"J'ai le devoir de développer le football dans toute l'Afrique. Je ne peux pas limiter le football aux pays qui disposent des meilleures infrastructures, mais je suis convaincu que la CAN au Kenya, en Ouganda et en Tanzanie sera un énorme succès (...) Nous n'allons pas retirer la compétition à ces pays", a affirmé le président sud-africain de l'instance dans une conférence de presse de clôture de l'édition 2025, samedi à Rabat.
Au Maroc, "la qualité du football a été de classe mondiale, tout comme celle des stades et des infrastructures", a déclaré Patrice Motsepe aux journalistes à Rabat, à la veille de la finale de la Coupe d'Afrique opposant dimanche le pays hôte au Sénégal.
Le Maroc, qui se prépare à coorganiser la Coupe du monde 2030 avec l'Espagne et le Portugal, pourrait également se porter candidat à l'organisation de la CAN 2028, jouée un an après celle de 2027, pour s'aligner sur les autres compétitions de la FIFA être disputée tous les quatre ans au lieu de deux actuellement.

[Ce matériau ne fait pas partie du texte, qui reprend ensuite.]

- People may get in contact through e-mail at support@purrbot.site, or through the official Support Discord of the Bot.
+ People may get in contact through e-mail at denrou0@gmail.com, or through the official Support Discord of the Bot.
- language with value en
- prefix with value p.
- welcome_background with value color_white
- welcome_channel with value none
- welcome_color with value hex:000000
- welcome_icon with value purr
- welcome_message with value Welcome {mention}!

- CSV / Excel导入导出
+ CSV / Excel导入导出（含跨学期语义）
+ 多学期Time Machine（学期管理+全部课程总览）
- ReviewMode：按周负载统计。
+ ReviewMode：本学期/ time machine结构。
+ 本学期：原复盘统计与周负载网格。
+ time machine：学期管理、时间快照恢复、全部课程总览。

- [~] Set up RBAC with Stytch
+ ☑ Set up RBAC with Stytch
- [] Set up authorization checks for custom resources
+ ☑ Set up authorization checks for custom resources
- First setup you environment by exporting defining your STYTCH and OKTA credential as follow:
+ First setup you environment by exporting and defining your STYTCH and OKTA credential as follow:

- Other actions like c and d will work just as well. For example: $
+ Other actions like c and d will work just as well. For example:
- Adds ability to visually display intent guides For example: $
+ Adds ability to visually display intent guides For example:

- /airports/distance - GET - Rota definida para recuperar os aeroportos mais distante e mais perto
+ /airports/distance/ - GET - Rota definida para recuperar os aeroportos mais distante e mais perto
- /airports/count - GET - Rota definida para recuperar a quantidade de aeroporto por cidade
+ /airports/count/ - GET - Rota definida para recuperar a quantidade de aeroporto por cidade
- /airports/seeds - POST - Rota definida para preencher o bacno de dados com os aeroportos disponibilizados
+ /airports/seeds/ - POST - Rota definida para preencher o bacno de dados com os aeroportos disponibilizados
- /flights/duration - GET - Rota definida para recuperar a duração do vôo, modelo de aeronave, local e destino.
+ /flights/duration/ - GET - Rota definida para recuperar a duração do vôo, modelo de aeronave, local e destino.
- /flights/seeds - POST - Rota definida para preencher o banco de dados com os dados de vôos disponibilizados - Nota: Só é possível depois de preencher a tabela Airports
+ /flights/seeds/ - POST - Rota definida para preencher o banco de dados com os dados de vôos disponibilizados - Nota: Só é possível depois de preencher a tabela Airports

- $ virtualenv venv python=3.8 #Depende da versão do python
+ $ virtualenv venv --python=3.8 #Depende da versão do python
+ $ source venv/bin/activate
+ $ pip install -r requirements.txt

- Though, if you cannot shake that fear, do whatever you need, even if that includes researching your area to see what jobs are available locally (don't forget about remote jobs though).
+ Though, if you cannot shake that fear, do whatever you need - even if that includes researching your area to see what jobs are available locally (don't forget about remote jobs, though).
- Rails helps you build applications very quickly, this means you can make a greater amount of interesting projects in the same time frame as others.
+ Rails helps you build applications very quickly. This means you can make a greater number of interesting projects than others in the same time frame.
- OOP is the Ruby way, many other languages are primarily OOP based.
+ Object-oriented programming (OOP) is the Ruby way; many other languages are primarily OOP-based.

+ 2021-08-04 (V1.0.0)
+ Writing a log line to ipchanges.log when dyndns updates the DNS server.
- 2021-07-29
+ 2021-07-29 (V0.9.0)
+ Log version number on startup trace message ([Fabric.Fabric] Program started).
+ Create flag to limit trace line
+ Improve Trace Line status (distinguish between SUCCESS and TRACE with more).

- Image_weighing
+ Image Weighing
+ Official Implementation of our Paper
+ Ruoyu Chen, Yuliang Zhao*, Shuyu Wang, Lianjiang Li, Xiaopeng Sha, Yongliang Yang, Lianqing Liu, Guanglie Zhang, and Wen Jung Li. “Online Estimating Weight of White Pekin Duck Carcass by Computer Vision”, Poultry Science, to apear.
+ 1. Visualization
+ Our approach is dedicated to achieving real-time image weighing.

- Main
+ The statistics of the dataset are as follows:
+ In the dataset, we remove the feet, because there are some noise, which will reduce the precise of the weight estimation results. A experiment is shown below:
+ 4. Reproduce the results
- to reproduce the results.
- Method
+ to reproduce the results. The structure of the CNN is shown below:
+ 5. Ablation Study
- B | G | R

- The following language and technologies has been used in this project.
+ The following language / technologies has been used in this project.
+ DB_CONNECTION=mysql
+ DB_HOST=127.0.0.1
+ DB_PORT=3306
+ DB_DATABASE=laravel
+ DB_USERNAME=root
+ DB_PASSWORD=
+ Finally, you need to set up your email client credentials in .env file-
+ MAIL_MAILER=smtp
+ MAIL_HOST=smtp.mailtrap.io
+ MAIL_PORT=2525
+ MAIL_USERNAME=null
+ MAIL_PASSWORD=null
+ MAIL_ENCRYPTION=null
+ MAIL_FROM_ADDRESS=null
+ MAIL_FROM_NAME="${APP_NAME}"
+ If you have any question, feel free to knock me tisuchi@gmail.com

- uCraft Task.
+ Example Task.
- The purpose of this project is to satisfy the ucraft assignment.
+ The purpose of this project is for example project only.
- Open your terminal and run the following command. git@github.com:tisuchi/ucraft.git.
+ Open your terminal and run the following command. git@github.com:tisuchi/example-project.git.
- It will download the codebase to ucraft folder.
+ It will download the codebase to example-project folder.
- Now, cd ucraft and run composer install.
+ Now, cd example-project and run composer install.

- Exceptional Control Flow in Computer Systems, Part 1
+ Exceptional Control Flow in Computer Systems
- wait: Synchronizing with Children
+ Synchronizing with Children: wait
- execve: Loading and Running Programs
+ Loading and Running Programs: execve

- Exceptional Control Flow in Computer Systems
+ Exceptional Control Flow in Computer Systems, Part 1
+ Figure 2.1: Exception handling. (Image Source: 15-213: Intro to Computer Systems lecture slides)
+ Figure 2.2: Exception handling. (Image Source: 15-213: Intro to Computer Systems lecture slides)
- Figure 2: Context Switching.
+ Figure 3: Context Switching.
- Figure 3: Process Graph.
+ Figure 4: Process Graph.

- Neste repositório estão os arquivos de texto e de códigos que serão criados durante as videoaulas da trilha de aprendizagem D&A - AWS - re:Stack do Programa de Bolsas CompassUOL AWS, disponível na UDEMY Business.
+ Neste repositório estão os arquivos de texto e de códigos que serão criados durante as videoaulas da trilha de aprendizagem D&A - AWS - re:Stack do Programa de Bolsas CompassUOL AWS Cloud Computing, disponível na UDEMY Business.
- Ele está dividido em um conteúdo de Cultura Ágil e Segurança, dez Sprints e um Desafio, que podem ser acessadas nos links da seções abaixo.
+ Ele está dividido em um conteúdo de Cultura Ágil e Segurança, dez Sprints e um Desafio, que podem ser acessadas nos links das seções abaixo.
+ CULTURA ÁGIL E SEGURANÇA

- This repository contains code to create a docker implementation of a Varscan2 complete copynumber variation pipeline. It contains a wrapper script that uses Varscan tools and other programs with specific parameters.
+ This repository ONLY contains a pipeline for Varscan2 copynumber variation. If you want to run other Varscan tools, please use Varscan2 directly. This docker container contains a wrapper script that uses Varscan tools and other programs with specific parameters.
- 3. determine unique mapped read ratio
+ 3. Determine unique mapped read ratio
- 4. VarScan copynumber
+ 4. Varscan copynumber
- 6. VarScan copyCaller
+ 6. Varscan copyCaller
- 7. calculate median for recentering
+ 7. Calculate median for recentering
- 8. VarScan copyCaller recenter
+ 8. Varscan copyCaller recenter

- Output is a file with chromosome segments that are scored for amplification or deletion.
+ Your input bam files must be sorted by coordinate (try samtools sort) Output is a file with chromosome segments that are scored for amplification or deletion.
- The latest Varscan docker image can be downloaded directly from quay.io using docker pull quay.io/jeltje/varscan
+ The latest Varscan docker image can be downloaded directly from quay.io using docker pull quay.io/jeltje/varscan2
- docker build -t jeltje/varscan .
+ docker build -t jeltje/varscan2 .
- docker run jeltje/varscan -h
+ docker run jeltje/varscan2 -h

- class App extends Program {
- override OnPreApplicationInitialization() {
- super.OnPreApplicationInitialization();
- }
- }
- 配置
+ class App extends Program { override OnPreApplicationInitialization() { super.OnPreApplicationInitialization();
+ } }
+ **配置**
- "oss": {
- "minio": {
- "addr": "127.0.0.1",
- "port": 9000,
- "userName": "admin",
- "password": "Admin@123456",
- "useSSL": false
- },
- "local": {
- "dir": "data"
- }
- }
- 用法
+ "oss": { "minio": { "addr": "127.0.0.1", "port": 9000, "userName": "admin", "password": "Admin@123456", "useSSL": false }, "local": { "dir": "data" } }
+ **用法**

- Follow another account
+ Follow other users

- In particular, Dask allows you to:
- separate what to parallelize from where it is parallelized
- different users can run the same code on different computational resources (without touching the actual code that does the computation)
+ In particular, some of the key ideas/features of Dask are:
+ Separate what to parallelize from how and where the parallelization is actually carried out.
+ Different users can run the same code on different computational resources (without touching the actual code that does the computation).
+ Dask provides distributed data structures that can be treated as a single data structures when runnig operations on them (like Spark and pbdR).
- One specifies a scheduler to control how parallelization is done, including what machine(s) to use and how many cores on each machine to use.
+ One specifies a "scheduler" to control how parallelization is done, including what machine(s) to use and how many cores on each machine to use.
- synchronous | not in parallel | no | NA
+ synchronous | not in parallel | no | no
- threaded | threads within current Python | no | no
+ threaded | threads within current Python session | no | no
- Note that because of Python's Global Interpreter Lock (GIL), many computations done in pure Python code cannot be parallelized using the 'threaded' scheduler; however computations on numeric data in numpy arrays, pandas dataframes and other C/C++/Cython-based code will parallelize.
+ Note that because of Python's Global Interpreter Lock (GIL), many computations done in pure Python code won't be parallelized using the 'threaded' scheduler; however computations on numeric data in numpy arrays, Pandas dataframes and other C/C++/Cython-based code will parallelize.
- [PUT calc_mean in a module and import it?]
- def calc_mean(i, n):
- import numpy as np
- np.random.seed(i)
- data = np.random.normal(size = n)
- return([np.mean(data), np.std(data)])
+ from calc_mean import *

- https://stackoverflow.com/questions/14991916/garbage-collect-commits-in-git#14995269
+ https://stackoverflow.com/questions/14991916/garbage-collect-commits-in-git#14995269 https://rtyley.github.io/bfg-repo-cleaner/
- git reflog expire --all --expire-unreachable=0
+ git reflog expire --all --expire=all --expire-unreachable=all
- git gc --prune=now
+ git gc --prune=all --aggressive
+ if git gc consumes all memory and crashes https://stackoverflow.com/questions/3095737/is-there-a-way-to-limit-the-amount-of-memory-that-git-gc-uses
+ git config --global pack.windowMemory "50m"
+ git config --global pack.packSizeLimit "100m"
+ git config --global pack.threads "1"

Patrice Motsepe, qui avait annoncé cette réforme controversée à la veille de la CAN au Maroc, a insisté samedi sur le fait qu'elle ne résultait pas de pressions exercées par les grands clubs européens ou par la FIFA.
"Nous devons nous libérer en tant qu'Africains et ne pas penser que chaque fois que nous prenons une décision, c'est parce que la FIFA ou l'Europe le dit", a-t-il fustigé, reconnaissant toutefois qu'"il y a des moments où il faut faire des concessions".
Le Kenya, la Tanzanie et l'Ouganda, trois pays d'Afrique de l'Est, ont déjà coorganisé l'an dernier le Championnat d'Afrique des nations (CHAN), une compétition réservée aux sélections composées exclusivement de joueurs évoluant dans leurs championnats nationaux.
Ce tournoi avait cependant été reporté du début de l'année au mois d'août afin de permettre la poursuite des travaux d'aménagement et de mise à niveau des infrastructures. La CAN 2027 sera la première édition organisée dans cette région depuis celle accueillie par l'Ethiopie en 1976.